> **Requirement**
Look below for the line with "When p = 1, this", then give it again exactly, along with every line that comes after it, the final line included.
Entries provided below:
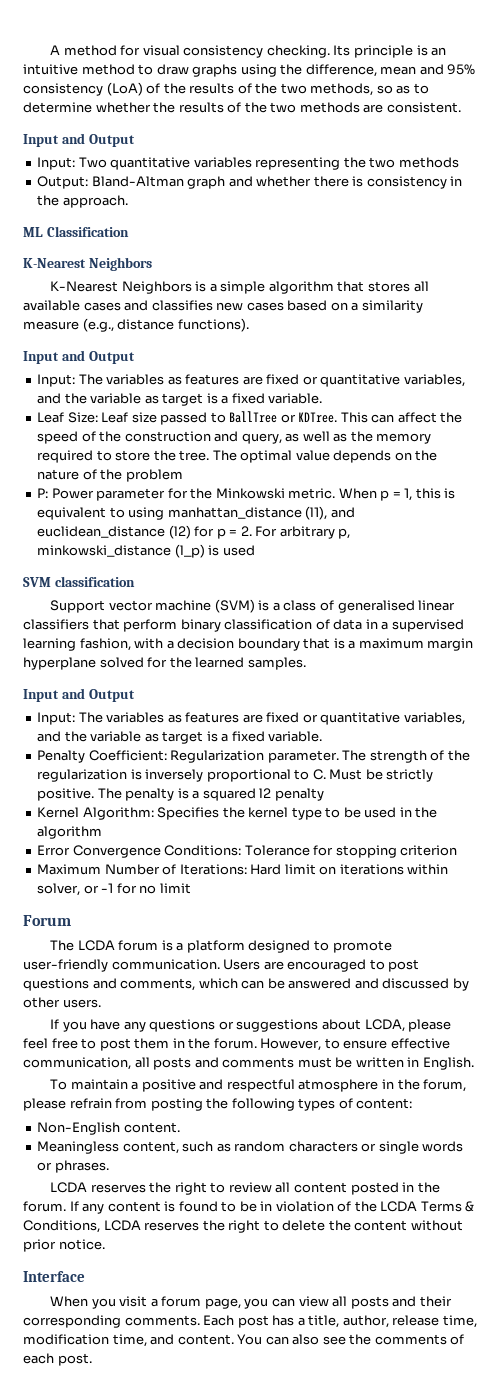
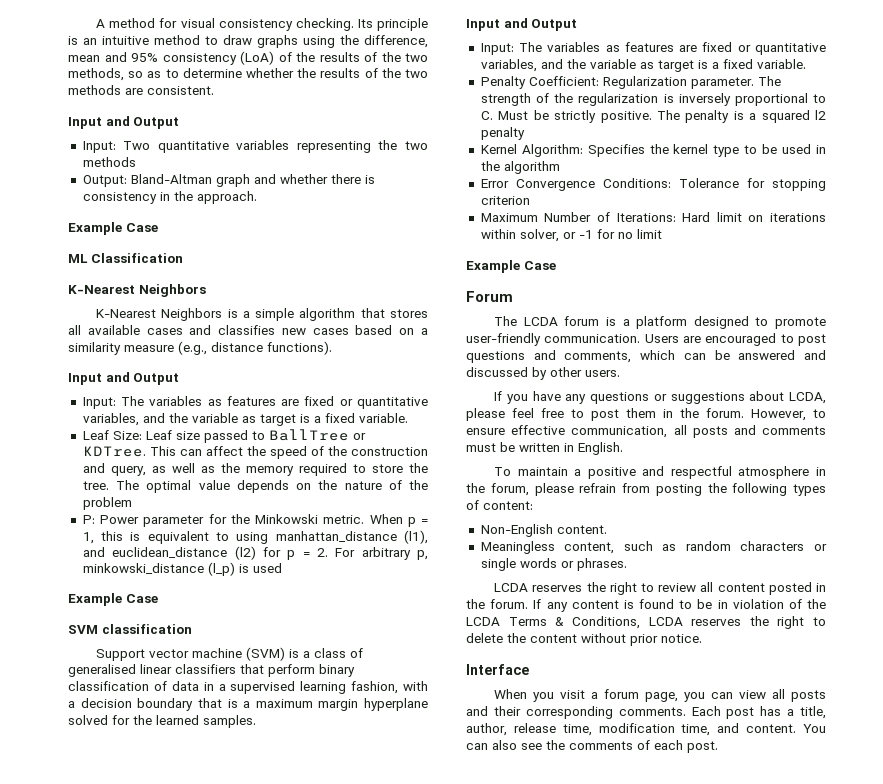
  Output: Bland-Altman graph and whether there is consistency in the approach.
+ Example Case
  When p = 1, this is equivalent to using manhattan_distance (l1), and euclidean_distance (l2) for p = 2. For arbitrary p, minkowski_distance (l_p) is used
+ Example Case
  Maximum Number of Iterations: Hard limit on iterations within solver, or -1 for no limit
+ Example Case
End of Entries provided.
> **Your solution**
  When p = 1, this is equivalent to using manhattan_distance (l1), and euclidean_distance (l2) for p = 2. For arbitrary p, minkowski_distance (l_p) is used
+ Example Case
  Maximum Number of Iterations: Hard limit on iterations within solver, or -1 for no limit
+ Example Case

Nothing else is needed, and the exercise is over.